O ministro Celso de Mello, por sua vez, reconheceu que se mostra juridicamente inadmissível, sob perspectiva estritamente constitucional, a tipificação criminal e a cominação de sanções penais mediante decisão judicial, ainda que emanada do Supremo Tribunal Federal, uma vez que tais matérias só podem ser definidas, validamente, pelo Legislativo, pois temas de direito penal, como a previsão do crime de homofobia e de transfobia, são unicamente reguláveis, por expressa reserva constitucional, em leis votadas pelo Congresso Nacional.
O ministro fez severas críticas a grupos políticos, sociais e confessionais que fomentam o desprezo e estimulam o ódio público à comunidade LGBT, registrando que não se justificam restrições às liberdades fundamentais desse grupo minoritário e vulnerável, "cujos integrantes são marginalizados, estigmatizados e injustamente discriminados quanto ao acesso a direitos básicos e à proteção efetiva das leis penais". Em uma referência ao passado colonial brasileiro, o decano demonstrou que os homossexuais têm sido, “ao longo de séculos de repressão, intolerância e preconceito”, perseguidos, humilhados e mortos em razão de sua orientação sexual ou identidade de gênero.

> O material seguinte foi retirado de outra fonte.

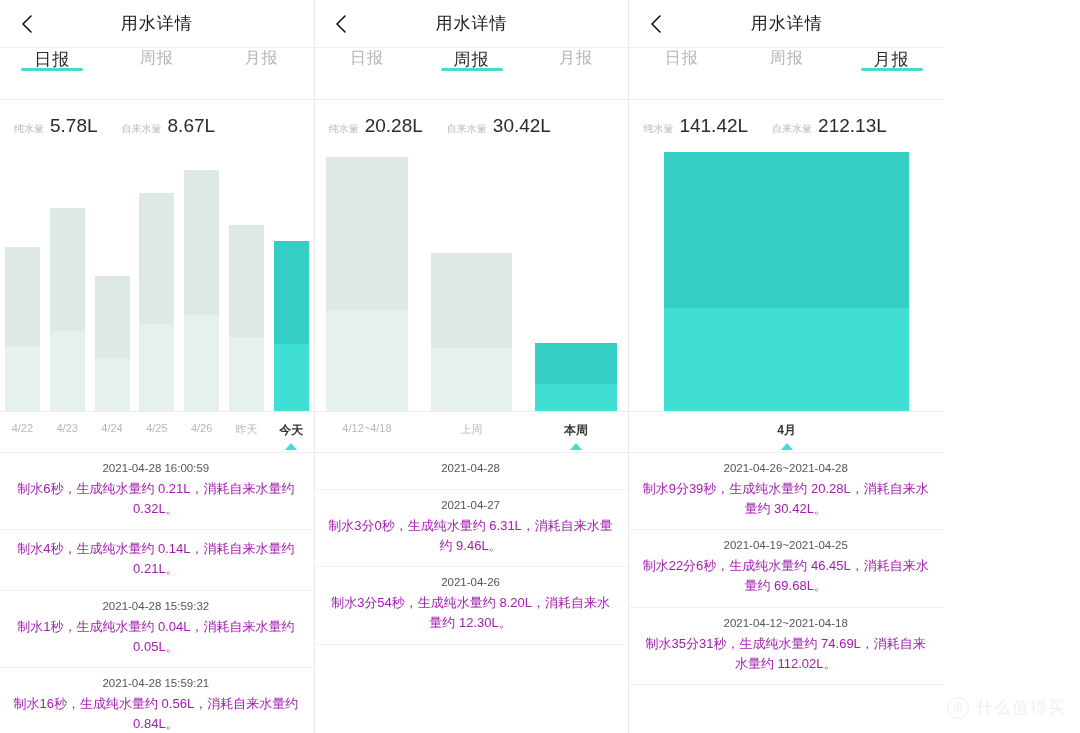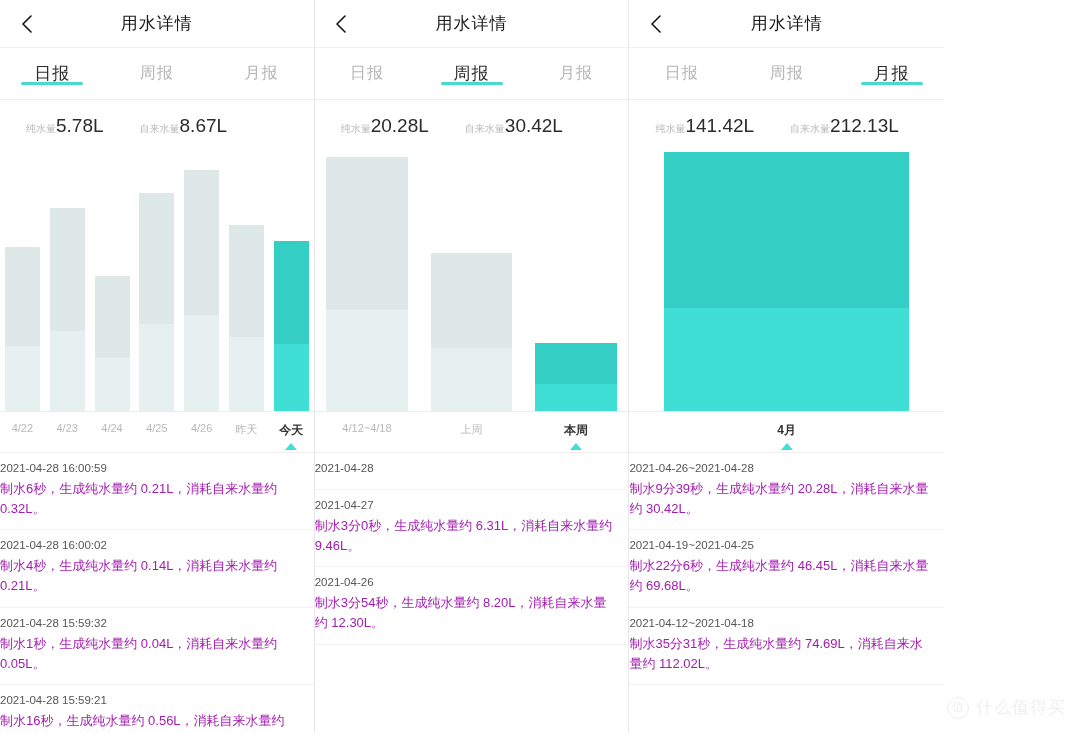--- a/index.html
+++ b/index.html
@@ -28,21 +28,21 @@
     transform:translateY(-50%);
     width:20px; height:20px;
     display:flex; align-items:center; justify-content:center;
     cursor:pointer;
   }
   .back-icon svg { display:block; }
   .nav-title { font-size:17px; color:#1a1a1a; letter-spacing:1px; }
 
   
   .tabs {
-    height:52px; display:flex; align-items:center;
+    height:52px; display:flex; align-items:flex-start;
     border-bottom:1px solid #f0f0f0; background:#fff;
   }
   .tab {
     flex:1; display:flex; flex-direction:column;
     align-items:center; justify-content:center;
     position:relative; cursor:pointer;
   }
   .tab-label { font-size:16px; color:#b5b5b5; letter-spacing:1px; }
   .tab.active .tab-label { color:#2b2b2b; font-size:17px; }
   .tab-underline {
@@ -50,21 +50,21 @@
     transform:translateX(-50%);
     width:62px; height:3px; background:transparent; border-radius:2px;
   }
   .tab.active .tab-underline { background:#4ad9cf; }
 
   
   .summary {
     height:52px; display:flex; align-items:center;
     padding-left:14px; gap:6px; background:#fff;
   }
-  .sum-group { display:flex; align-items:baseline; margin-right:18px;margin-left:12px; }
+  .sum-group { display:flex; align-items:baseline; gap:6px; margin-right:18px; }
   .sum-key { font-size:10px; color:#b8b8b8; }
   .sum-val { font-size:19px; color:#2b2b2b; font-weight:400; }
 
   
   .chart-wrap { position:relative; height:300px; background:#fff; }
   .chart-area {
     position:absolute; left:0; right:0; top:0; bottom:40px;
     display:flex; align-items:flex-end;
   }
   .chart-baseline {
@@ -104,22 +104,23 @@
   }
   .lbl-slot.selected .marker { opacity:1; }
 
   
   .list {
     position:absolute; left:0; right:0;
     top:452px; bottom:0; overflow:hidden;
     border-top:1px solid #efefef; background:#fff;
   }
   .list-item {
-    padding:9px 14px 10px 0;
+    padding:9px 14px 10px 12px;
     border-bottom:1px solid #f2f2f2;
+    text-align:center;
   }
   .li-time { font-size:11.5px; color:#555555; margin-bottom:5px; }
   .li-desc { font-size:13px; color:#a21caf; line-height:1.55; }
 
   
   .watermark {
     position:absolute; right:14px; bottom:14px;
     display:flex; align-items:center; gap:7px;
     opacity:.5; pointer-events:none;
   }
@@ -243,21 +244,20 @@
             <span class="marker"></span>
           </div>
         </div>
       </div>
       <div class="list">
         <div class="list-item">
           <div class="li-time">2021-04-28 16:00:59</div>
           <div class="li-desc">制水6秒，生成纯水量约 0.21L，消耗自来水量约 0.32L。</div>
         </div>
         <div class="list-item">
-          <div class="li-time">2021-04-28 16:00:02</div>
           <div class="li-desc">制水4秒，生成纯水量约 0.14L，消耗自来水量约 0.21L。</div>
         </div>
         <div class="list-item">
           <div class="li-time">2021-04-28 15:59:32</div>
           <div class="li-desc">制水1秒，生成纯水量约 0.04L，消耗自来水量约 0.05L。</div>
         </div>
         <div class="list-item">
           <div class="li-time">2021-04-28 15:59:21</div>
           <div class="li-desc">制水16秒，生成纯水量约 0.56L，消耗自来水量约 0.84L。</div>
         </div>

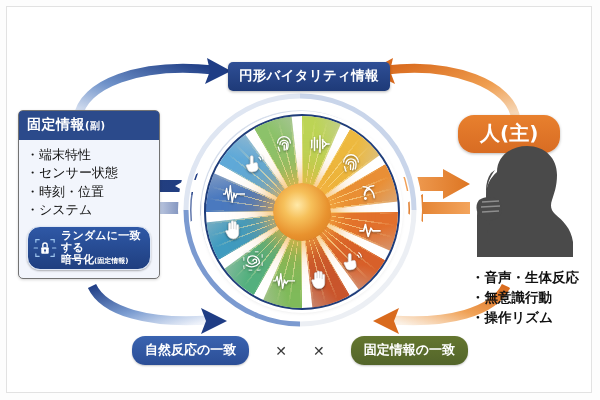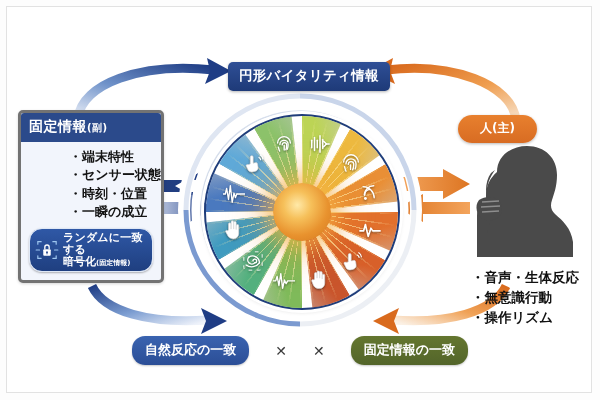--- a/index.html
+++ b/index.html
@@ -55,30 +55,30 @@
     filter:drop-shadow(0 1px 1px rgba(0,0,0,.45));
   }
   .wicon svg{width:22px;height:22px;display:block;}
 
   
   #arcs{position:absolute;left:0;top:0;width:600px;height:400px;pointer-events:none;}
 
   
   #left-panel{
     position:absolute;left:18px;top:110px;width:140px;
-    border:3px solid #737373;border-radius:5px;background:#f2f5fc;
+    border:1px solid #737373;border-radius:5px;background:#f2f5fc;
     box-shadow:0 1px 3px rgba(0,0,0,.16);
   }
   #left-panel .hd{
     background:#2b4a8b;color:#fff;font-weight:bold;font-size:14px;
     padding:5px 8px 6px 8px;border-radius:3px 3px 0 0;letter-spacing:.5px;
   }
   #left-panel .hd .sub{font-size:10px;}
   #left-panel ul{list-style:none;margin:0;padding:6px 6px 4px 7px;}
-  #left-panel li{font-size:13px;color:#141414;line-height:1.42;white-space:nowrap;font-weight:700;margin-left:41px;}
+  #left-panel li{font-size:13px;color:#141414;line-height:1.42;white-space:nowrap;font-weight:400;}
   #enc-badge{
     margin:2px 8px 8px 8px;
     background:linear-gradient(180deg,#2f58a6 0%,#1f3f80 100%);
     border:1px solid #dfe8f6;border-radius:13px;
     display:flex;align-items:center;gap:4px;padding:3px 7px 4px 5px;
     box-shadow:0 1px 2px rgba(0,0,0,.3);
   }
   #enc-badge .lock{flex:0 0 auto;width:24px;height:20px;}
   #enc-badge .txt{color:#fff;line-height:1.08;}
   #enc-badge .t1{font-size:11px;font-weight:bold;letter-spacing:.2px;}
@@ -91,21 +91,21 @@
     background:linear-gradient(180deg,#2f4f96 0%,#1e3a78 100%);
     color:#fff;font-size:13.5px;font-weight:bold;
     padding:5px 11px 6px 11px;border-radius:5px;
     box-shadow:0 1px 3px rgba(0,0,0,.3);white-space:nowrap;letter-spacing:.3px;
   }
 
   
   #person-pill{
     position:absolute;left:458px;top:115px;
     background:linear-gradient(180deg,#e8802e 0%,#d86c23 100%);
-    color:#fff;font-size:12px;font-weight:bold;
+    color:#fff;font-size:20px;font-weight:bold;
     padding:5px 22px 6px 22px;border-radius:16px;
     box-shadow:0 1px 3px rgba(0,0,0,.28);white-space:nowrap;
   }
   #person{position:absolute;left:455px;top:142px;width:120px;height:115px;}
   #right-list{position:absolute;left:455px;top:252px;width:145px;}
   #right-list li{list-style:none;font-size:13.5px;color:#111;line-height:1.48;white-space:nowrap;font-weight:600;}
   #right-list ul{margin:16px;padding:0;}
 
   
   #bottom-row{
@@ -353,21 +353,21 @@
   <div id="top-pill">円形バイタリティ情報</div>
 
   <div id="left-panel">
     <div class="hd">
       <span>固定情報</span><span class="sub">(副)</span>
     </div>
     <ul>
       <li>・端末特性</li>
       <li>・センサー状態</li>
       <li>・時刻・位置</li>
-      <li>・一瞬の成立</li>
+      <li>・システム</li>
     </ul>
     <div id="enc-badge">
       <svg class="lock" viewBox="0 0 28 24">
         <g stroke="#9ec6ef" stroke-width="1.4" fill="none" stroke-linecap="round">
           <path d="M3,5 L3,2 L7,2"></path>
             <path d="M25,5 L25,2 L21,2"></path>
           <path d="M3,19 L3,22 L7,22"></path>
             <path d="M25,19 L25,22 L21,22"></path>
           <path d="M1,12 L5,12"></path>
             <path d="M23,12 L27,12"></path>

“Os exemplos de nosso passado colonial e o registro de práticas sociais menos antigas revelam o tratamento preconceituoso, excludente e discriminatório que tem sido dispensado à vivência homoerótica em nosso país. Vê-se daí que a questão da homossexualidade, desde os pródromos de nossa história, foi inicialmente tratada sob o signo da mais cruel das repressões, experimentando, desde então, em sua abordagem pelo Poder Público, tratamentos normativos que jamais se despojaram da eiva do preconceito e da discriminação”, afirmou.
Por todas essas razões, na avaliação do decano do STF, é preciso deixar claro, agora mais que nunca, que nenhum cidadão pode ser privado de direitos ou sofrer restrições de ordem jurídica por motivo de sua orientação sexual ou de sua identidade de gênero. “Isso significa que também os homossexuais e igualmente os integrantes de toda a comunidade LGBT têm o direito de receber a igual proteção das leis, a igual proteção do sistema político-jurídico instituído pela Constituição da República, mostrando-se arbitrária e inaceitável qualquer medida que exclua, que discrimine, que fomente a intolerância, que estimule o desrespeito e que desiguale as pessoas em razão de sua orientação sexual ou de sua identidade de gênero”, ressaltou.
Para o decano, mais do que “simples proclamação retórica”, é preciso enfatizar que o Estado não pode tolerar omissões nem formular normas que provoquem, por efeito de seu conteúdo discriminatório, a exclusão jurídica de grupos, minoritários ou não, que integram a comunhão nacional.
O voto do ministro Celso de Mello na ADO 26 será retomado na sessão da próxima quarta-feira (20).